Fundado no dia 24 de maio de 2024, o Instituto Histórico, Geográfico e Ambiental de São Gonçalo — IHGASG — nasceu como um gesto de resistência e renascimento. Em uma terra marcada por narrativas tantas vezes silenciadas, o Instituto surge para escutá-las, organizá-las e devolvê-las ao seu povo, com dignidade e afeto. Seu surgimento não foi fruto de uma decisão burocrática, mas sim do sonho maduro de homens e mulheres comprometidos com a memória e com a história de seu lugar de origem.

À frente da ideia, o professor Rui Aniceto acendeu a centelha inicial. Não demorou para que essa chama encontrasse abrigo em outras almas inquietas: os professores Marcelo Azeredo, Rachel Santo Antônio e Maria Nelma Carvalho Braga, nomes já reconhecidos por sua militância em prol da cultura gonçalense. Como quem costura à mão uma bandeira nova, os fundadores traçaram cuidadosamente os primeiros contornos de uma instituição que buscava não apenas recordar o passado, mas também refletir criticamente sobre ele — incluindo, em sua concepção, não só o tempo e o espaço, mas também o ambiente natural que os envolve e os molda.
Foi no acolhimento caloroso da casa da professora Maria Nelma que os primeiros encontros ocorreram, um retorno às raízes, ao afeto doméstico onde ideias florescem sem pressa. Ali, Rachel propôs que a nova entidade não se restringisse aos moldes tradicionais. Deveria abarcar também a geografia e o meio ambiente de São Gonçalo, ampliando o escopo da reflexão e da preservação. Assim nasceu a sigla que carrega não apenas um nome, mas uma visão: IHGASG.
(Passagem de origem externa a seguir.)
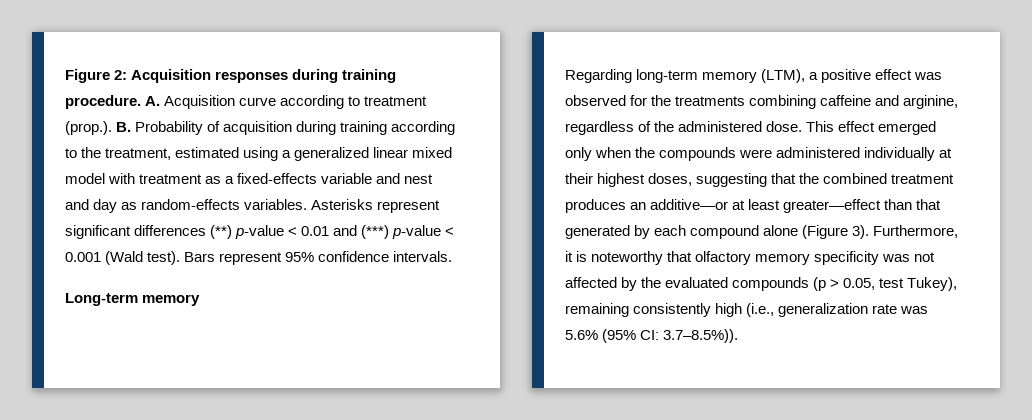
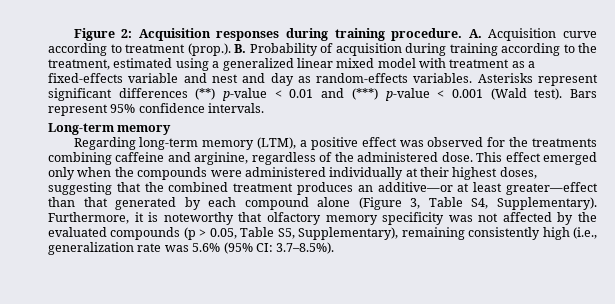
- This effect emerged only when the compounds were administered individually at their highest doses, suggesting that the combined treatment produces an additive—or at least greater—effect than that generated by each compound alone (Figure 3).
+ This effect emerged only when the compounds were administered individually at their highest doses, suggesting that the combined treatment produces an additive—or at least greater—effect than that generated by each compound alone (Figure 3, Table S4, Supplementary).
- Furthermore, it is noteworthy that olfactory memory specificity was not affected by the evaluated compounds (p > 0.05, test Tukey), remaining consistently high (i.e., generalization rate was 5.6% (95% CI: 3.7–8.5%)).
+ Furthermore, it is noteworthy that olfactory memory specificity was not affected by the evaluated compounds (p > 0.05, Table S5, Supplementary), remaining consistently high (i.e., generalization rate was 5.6% (95% CI: 3.7–8.5%).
A proposta tomava forma enquanto, ao fundo, silenciava-se o antigo Instituto Histórico e Geográfico de São Gonçalo, fundado em 1995. A tentativa de reativá-lo mostrou-se impossível, conforme apontaram os registros cartoriais. Era o fim de um ciclo e o prenúncio de um novo tempo.
Reunidos novamente na casa de Maria Nelma, os sobreviventes desse processo – Marcelo, Rachel, Rui – acolheram novas presenças: Cecília Matos Setúbal e Sérgio Toledo Rodrigues. Juntos, escolheram como símbolo do Instituto a Fonte Sonora e Luminosa da Praça Estephania de Carvalho, um monumento erguido em 1961, tempo de esperanças modernizantes, sob o governo do prefeito Geremias de Matos Fontes. A escolha da fonte, com seu movimento perene de água e luz, simboliza bem o que representa o IHGASG: memória em fluxo, cultura em brilho, vida em transformação.
Graças à generosa colaboração do pároco André Luiz Siqueira, o Instituto encontrou um lar provisório no Museu da Igreja Matriz, fortalecendo ainda mais os laços com o sagrado e o simbólico da cidade.
A sessão inaugural, marcada pela emoção e pelo comprometimento, deu início à caminhada. A diretoria provisória assumiu a missão de conduzir os primeiros passos e preparar a instituição para um futuro de raízes profundas. A escolha dos trinta patronos e a construção do Estatuto e do Regimento Interno ainda estão por vir, mas já se firmam como promessas de um alicerce sólido.
Hoje, ao completar seu primeiro ano de vida, o Instituto Histórico, Geográfico e Ambiental de São Gonçalo já pulsa como organismo vivo, movido pelo entusiasmo dos que não se deixaram abater, que não se deixaram esquecer. São guardiões do tempo e do território, homens e mulheres que entendem que a história não se escreve sozinha — ela precisa de mãos, de olhos, de vozes.
E assim, como quem planta com esperança e memória, o IHGASG se firma como semente e fruto, ecoando no presente para que o futuro possa, enfim, florescer com consciência, beleza e verdade.